Despite modern sequencing efforts, the difficulty in assembly of highly repetitive sequences has prevented resolution of human genome gaps, including some in the coding regions of genes with important biological functions. One such gene, MUC5AC, encodes a large, secreted mucin, which is one of the two major secreted mucins in human airways. The MUC5AC region contains a gap in the human genome reference (hg19) across the large, highly repetitive, and complex central exon. This exon is predicted to contain imperfect tandem repeat sequences and multiple conserved cysteine-rich (CysD) domains. To resolve the MUC5AC genomic gap, we used high-fidelity long PCR followed by single molecule real-time (SMRT) sequencing. This technology yielded long sequence reads and robust coverage that allowed for de novo sequence assembly spanning the entire repetitive region. Furthermore, we used SMRT sequencing of PCR amplicons covering the central exon to identify genetic variation in four individuals. The results demonstrated the presence of segmental duplications of CysD domains, insertions/deletions (indels) of tandem repeats, and single nucleotide variants. Additional studies demonstrated that one of the identified tandem repeat insertions is tagged by nonexonic single nucleotide polymorphisms. Taken together, these data illustrate the successful utility of SMRT sequencing long reads for de novo assembly of large repetitive sequences to fill the gaps in the human genome. Characterization of the MUC5AC gene and the sequence variation in the central exon will facilitate genetic and functional studies for this critical airway mucin.

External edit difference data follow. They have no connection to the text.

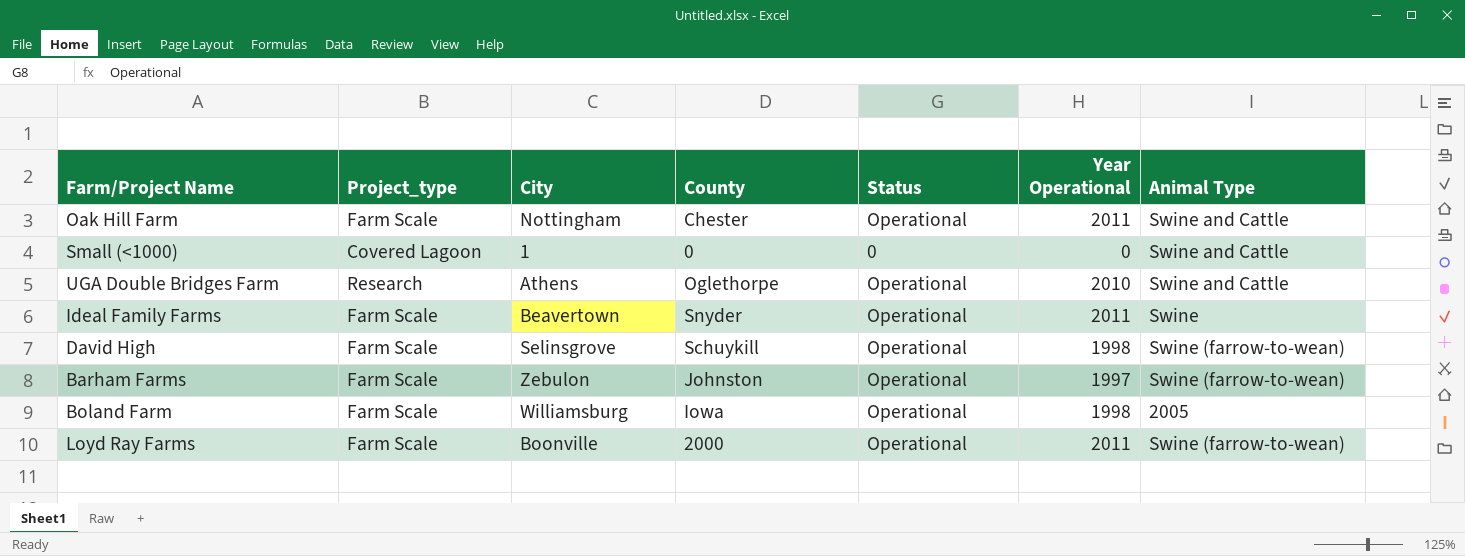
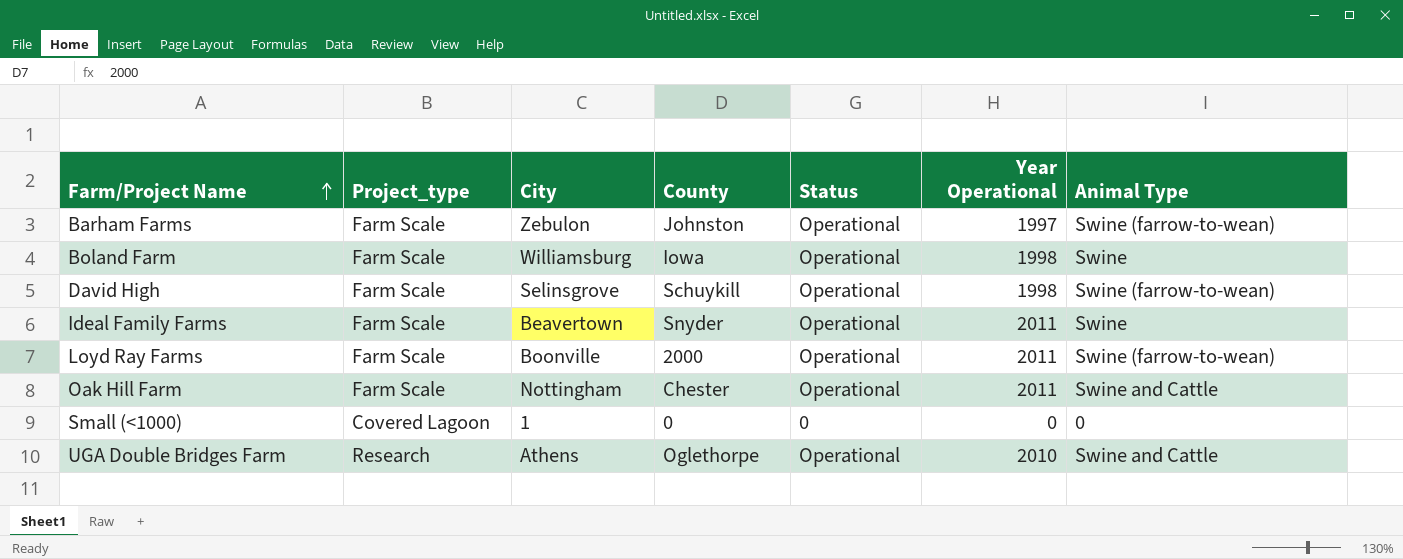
row order: none -> Farm/Project Name ascending
Boland Farm | Animal Type: 2005 -> Swine
Small (<1000) | Animal Type: Swine and Cattle -> 0

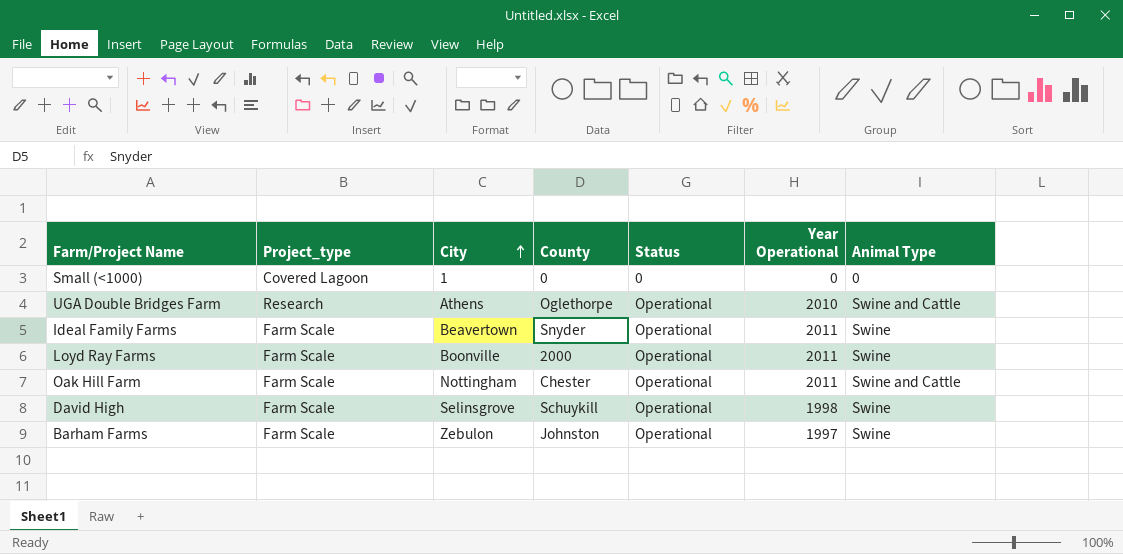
row order: Farm/Project Name ascending -> City ascending
row Boland Farm: Farm Scale | Williamsburg | Iowa | Operational | 1998 | Swine -> none
Loyd Ray Farms | Animal Type: Swine (farrow-to-wean) -> Swine
David High | Animal Type: Swine (farrow-to-wean) -> Swine
Barham Farms | Animal Type: Swine (farrow-to-wean) -> Swine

尽管现代测序技术取得了进展,但高度重复序列的组装难题仍未解决,这导致人类基因组的缺口无法确定,其中包括一些具有重要生物学功能的基因的编码区缺口。MUC5AC 基因就是这样一个例子,它编码一种大型分泌性粘蛋白,是人类气道中两种主要分泌性粘蛋白之一。MUC5AC 基因的区域在人类基因组参考序列(hg19)中存在一个缺口,横跨大型、高度重复且复杂的中央外显子。该外显子预计包含不完整的串联重复序列和多个保守的富含半胱氨酸(CysD)结构域。为了解决 MUC5AC 基因的基因组缺口问题,我们使用高保真度长 PCR 技术,然后进行单分子实时(SMRT)测序。这项技术产生了长序列读数和强大的覆盖度,允许从头组装跨越整个重复区域的序列。此外,我们使用覆盖中央外显子的 PCR 扩增子的 SMRT 测序来鉴定四个个体的遗传变异。结果表明,CysD 结构域的串联重复序列发生了片段重复,串联重复序列发生了插入/缺失(indels),以及单核苷酸变异。进一步的研究表明,鉴定出的一个串联重复插入序列被非外显子单核苷酸多态性标记。综上所述,这些数据说明了 SMRT 测序长读长成功地用于从头组装大型重复序列,以填补人类基因组中的缺口。MUC5AC 基因的特征及其中央外显子中的序列变异将促进对这一关键气道粘蛋白的遗传和功能研究。